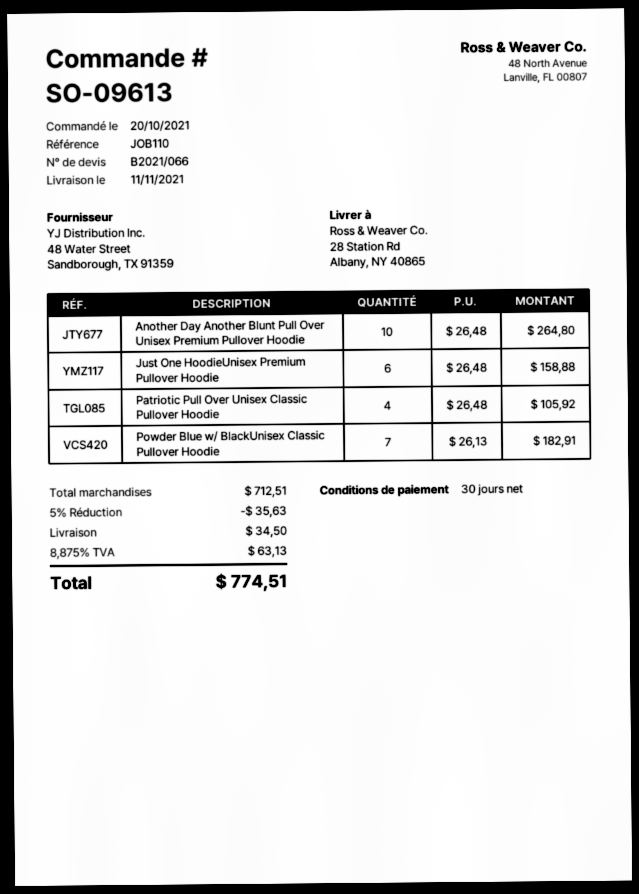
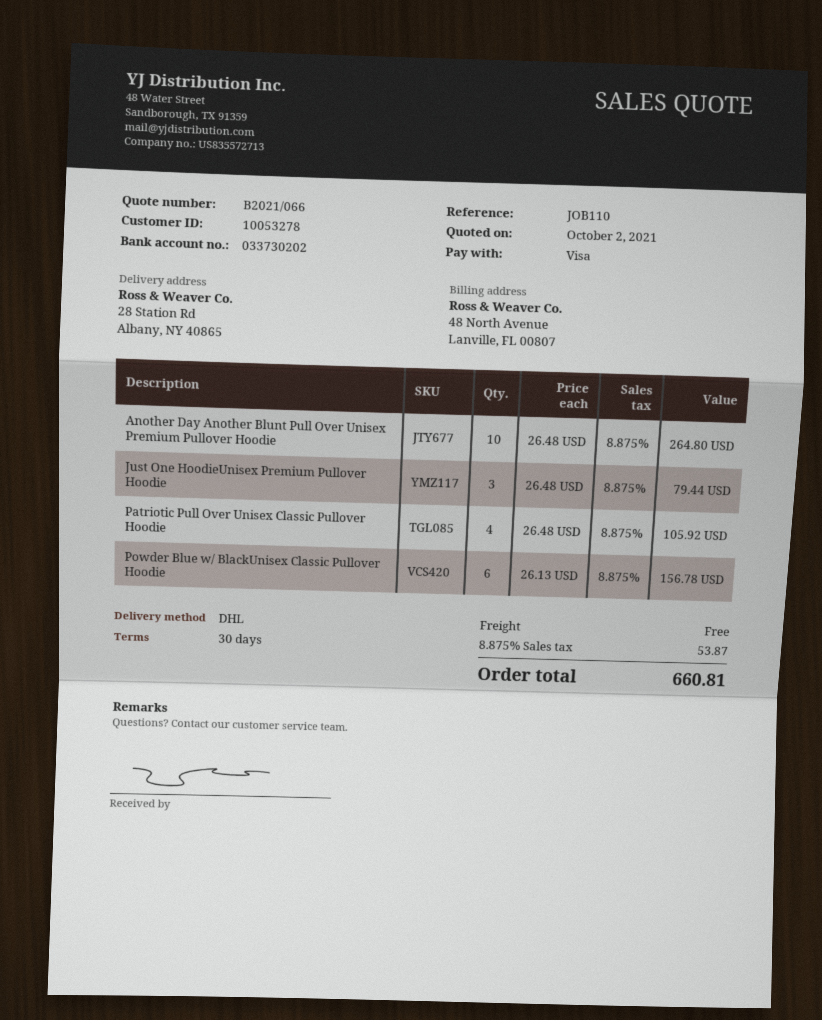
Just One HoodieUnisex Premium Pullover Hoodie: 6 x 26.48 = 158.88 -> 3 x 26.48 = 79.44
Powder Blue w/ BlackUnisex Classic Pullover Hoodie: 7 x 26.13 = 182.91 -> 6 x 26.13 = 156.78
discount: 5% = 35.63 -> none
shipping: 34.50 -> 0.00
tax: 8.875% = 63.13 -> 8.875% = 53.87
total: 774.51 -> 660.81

_Exercise objective_
Give all the entries again exactly, dropping each picture.

_Solution to the exercise_
Just One HoodieUnisex Premium Pullover Hoodie: 6 x 26.48 = 158.88 -> 3 x 26.48 = 79.44
Powder Blue w/ BlackUnisex Classic Pullover Hoodie: 7 x 26.13 = 182.91 -> 6 x 26.13 = 156.78
discount: 5% = 35.63 -> none
shipping: 34.50 -> 0.00
tax: 8.875% = 63.13 -> 8.875% = 53.87
total: 774.51 -> 660.81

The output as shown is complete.